I've found a few places where this has been asked, but I've not yet found a good answer.

The problem: I want to render to texture, and then I want to draw that rendered texture to the screen IDENTICALLY to how It would appear if I skipped the render to texture step and were just directly rendering to the screen. I am currently using a blend mode glBlendFunc(GL_SRC_ALPHA, GL_ONE_MINUS_SRC_ALPHA). I have glBlendFuncSeparate to play around with as well.

I want to be able to render partially transparent overlapping items to this texture. I know the blend function is currently messing up the RGB values based on the Alpha. I've seen some vague suggestions to use "premultiplied alpha" but the description is poor as to what that means. I make png files in photoshop, I know they have a translucency bit and you can't easily edit the alpha channel independently as you can with TGA. If necessary I can switch to TGA, though PNG is more convenient.

For now, for the sake of this question, assume we aren't using images, instead I am just using full color quads with alpha.

Once I render my scene to the texture I need to render that texture to another scene, and I need to BLEND the texture assuming partial transparency again. Here is where things fall apart. In the previous blending steps I clearly alter the RGB values based on Alpha, doing it again works a-okay if Alpha is 0 or 1, but if it is in in between, the result is a further darkening of those partially translucent pixels.

Playing with blend modes I've had very little luck. The best I can do is render to texture with:

glBlendFuncSeparate(GL_ONE, GL_ONE_MINUS_SRC_ALPHA, GL_ONE, GL_ONE);

I did discover that rendering multiple times with glBlendFunc(GL_SRC_ALPHA, GL_ONE_MINUS_SRC_ALPHA) will approximate the right color (unless things overlap). But that's not exactly perfect (as you can see in the following image, the parts where the green/red/blue boxes overlap gets darker, or accumulates alpha. (EDIT: If I do the multiple draws in the render to screen part and only render once to texture, the alpha accumulation issue disappears and it does work, but why?! I don't want to have to render the same texture hundreds of times to the screen to get it to accumulate properly)

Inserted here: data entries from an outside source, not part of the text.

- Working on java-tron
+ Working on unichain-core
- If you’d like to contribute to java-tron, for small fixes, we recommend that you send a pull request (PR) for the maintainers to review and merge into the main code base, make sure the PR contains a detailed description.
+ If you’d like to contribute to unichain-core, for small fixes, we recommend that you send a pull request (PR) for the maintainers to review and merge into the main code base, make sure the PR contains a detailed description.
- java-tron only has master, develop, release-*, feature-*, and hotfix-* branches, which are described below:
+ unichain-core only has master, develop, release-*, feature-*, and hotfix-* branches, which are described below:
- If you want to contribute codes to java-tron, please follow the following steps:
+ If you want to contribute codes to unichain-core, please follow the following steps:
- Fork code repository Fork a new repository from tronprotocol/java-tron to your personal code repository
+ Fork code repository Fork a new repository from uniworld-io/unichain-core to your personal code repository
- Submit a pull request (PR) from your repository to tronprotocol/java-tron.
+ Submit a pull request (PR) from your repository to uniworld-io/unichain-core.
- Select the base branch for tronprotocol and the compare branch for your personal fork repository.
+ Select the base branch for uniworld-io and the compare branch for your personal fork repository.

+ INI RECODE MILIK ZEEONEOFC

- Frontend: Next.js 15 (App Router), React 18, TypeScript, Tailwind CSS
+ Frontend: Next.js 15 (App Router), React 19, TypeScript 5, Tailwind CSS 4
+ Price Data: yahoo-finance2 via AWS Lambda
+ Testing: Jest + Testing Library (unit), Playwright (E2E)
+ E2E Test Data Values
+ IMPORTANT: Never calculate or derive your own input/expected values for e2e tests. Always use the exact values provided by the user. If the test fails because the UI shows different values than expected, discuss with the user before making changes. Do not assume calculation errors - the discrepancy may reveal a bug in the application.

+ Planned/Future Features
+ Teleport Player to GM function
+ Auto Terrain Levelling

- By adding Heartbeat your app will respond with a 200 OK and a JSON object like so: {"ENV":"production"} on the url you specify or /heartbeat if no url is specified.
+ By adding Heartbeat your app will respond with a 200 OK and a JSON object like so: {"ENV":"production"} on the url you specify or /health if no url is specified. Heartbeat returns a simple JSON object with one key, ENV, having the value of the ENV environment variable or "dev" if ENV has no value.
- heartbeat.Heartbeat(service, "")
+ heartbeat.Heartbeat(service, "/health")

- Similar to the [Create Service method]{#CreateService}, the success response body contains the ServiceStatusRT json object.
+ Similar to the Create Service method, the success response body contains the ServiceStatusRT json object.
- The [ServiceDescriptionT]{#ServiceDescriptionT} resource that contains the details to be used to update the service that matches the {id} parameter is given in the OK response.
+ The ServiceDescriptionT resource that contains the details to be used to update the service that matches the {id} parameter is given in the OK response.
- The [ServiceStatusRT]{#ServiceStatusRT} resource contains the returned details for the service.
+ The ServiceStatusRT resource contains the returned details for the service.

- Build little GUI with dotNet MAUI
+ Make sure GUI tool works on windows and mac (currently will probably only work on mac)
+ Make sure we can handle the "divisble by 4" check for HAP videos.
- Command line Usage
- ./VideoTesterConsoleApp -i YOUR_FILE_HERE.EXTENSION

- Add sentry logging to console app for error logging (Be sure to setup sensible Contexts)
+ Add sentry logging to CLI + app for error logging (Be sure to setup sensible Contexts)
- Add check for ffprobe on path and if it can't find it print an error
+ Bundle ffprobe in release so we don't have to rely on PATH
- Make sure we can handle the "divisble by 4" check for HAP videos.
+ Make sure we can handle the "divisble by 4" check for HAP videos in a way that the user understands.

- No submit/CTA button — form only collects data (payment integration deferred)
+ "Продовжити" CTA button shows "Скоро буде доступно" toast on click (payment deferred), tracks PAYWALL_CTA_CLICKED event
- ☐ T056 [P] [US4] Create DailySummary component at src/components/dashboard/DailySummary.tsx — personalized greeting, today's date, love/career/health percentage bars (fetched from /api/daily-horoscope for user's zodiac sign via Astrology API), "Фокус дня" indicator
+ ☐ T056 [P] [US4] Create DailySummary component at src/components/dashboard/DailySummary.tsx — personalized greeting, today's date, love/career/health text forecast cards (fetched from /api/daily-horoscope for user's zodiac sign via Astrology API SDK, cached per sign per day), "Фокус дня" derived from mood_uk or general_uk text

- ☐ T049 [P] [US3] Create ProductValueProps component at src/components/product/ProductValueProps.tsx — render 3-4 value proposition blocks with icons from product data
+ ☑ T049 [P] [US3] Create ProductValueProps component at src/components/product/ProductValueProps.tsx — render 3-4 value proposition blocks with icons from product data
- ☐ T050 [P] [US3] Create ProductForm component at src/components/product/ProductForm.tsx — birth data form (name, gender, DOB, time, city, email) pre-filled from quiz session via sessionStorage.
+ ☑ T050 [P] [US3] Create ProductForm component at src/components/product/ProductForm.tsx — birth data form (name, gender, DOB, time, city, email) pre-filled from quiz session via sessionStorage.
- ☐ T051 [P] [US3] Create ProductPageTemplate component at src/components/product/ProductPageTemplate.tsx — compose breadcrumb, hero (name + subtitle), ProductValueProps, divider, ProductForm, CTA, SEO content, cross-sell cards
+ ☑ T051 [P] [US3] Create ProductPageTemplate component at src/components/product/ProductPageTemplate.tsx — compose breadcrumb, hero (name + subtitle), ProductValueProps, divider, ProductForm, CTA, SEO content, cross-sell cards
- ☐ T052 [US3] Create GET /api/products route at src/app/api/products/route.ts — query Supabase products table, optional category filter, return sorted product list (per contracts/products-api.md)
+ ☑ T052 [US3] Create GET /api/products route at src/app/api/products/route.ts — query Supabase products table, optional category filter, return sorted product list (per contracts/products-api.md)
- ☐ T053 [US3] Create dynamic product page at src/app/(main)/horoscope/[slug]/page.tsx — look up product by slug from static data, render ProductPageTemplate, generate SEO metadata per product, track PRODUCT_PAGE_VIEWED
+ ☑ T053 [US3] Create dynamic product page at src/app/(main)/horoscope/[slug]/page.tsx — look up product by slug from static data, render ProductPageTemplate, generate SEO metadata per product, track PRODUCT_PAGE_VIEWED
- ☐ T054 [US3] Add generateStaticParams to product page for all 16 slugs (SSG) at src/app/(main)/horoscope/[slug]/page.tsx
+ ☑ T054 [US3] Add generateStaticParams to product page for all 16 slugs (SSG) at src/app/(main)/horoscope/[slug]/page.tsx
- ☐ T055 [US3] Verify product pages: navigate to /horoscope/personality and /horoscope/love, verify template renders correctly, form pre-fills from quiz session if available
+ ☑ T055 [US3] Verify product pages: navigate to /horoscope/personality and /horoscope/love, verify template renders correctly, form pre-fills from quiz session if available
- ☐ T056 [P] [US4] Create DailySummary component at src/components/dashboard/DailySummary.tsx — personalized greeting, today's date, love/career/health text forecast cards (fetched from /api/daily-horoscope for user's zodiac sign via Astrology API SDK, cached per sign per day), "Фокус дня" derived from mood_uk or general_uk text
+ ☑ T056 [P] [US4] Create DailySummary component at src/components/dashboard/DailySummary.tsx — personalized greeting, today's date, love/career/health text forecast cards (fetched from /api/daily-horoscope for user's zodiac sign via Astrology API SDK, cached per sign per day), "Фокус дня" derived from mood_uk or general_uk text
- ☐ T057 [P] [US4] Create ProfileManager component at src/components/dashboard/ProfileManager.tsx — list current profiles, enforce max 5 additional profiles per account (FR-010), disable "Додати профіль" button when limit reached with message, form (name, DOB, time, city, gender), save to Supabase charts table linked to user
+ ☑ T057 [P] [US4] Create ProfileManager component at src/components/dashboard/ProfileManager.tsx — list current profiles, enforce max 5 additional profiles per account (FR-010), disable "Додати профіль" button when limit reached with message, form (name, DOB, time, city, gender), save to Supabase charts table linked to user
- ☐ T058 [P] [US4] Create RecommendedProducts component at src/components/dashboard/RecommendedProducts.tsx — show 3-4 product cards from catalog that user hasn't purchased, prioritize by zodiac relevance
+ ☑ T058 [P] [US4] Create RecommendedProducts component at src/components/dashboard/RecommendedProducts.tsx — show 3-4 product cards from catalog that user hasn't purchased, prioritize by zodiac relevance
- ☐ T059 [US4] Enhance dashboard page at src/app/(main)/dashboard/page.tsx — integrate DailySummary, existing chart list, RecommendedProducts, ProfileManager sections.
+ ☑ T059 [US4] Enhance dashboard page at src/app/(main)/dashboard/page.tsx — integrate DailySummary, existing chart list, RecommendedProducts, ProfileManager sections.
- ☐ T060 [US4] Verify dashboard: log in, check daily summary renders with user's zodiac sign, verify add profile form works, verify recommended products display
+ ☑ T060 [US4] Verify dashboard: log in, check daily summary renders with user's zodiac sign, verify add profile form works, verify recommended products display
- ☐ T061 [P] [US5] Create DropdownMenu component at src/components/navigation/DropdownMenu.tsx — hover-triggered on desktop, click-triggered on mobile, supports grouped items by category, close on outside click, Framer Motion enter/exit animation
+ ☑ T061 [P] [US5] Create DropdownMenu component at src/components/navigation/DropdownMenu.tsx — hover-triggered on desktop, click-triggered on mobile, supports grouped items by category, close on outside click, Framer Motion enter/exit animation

Here are some images detailing the issue (the multiple render passes are with basic blending (GL_SRC_ALPHA, GL_ONE_MINUS_SRC_ALPHA), and they are rendered multiple times in the texture rendering step. The 3 boxes on the right are rendered 100% red, green, or blue (0-255) but at alpha values of 50% for blue, 25% for red, and 75% for green: enter image description here

So, a breakdown of what I want to know:

  1. I set blend mode to: X?
  2. I render my scene to a texture. (Maybe I have to render with a few blend modes or multiple times?)
  3. I set my blend mode to: Y?
  4. I render my texture to the screen over an existing scene. (Maybe I need a different shader? Maybe I need to render the texture a few times?)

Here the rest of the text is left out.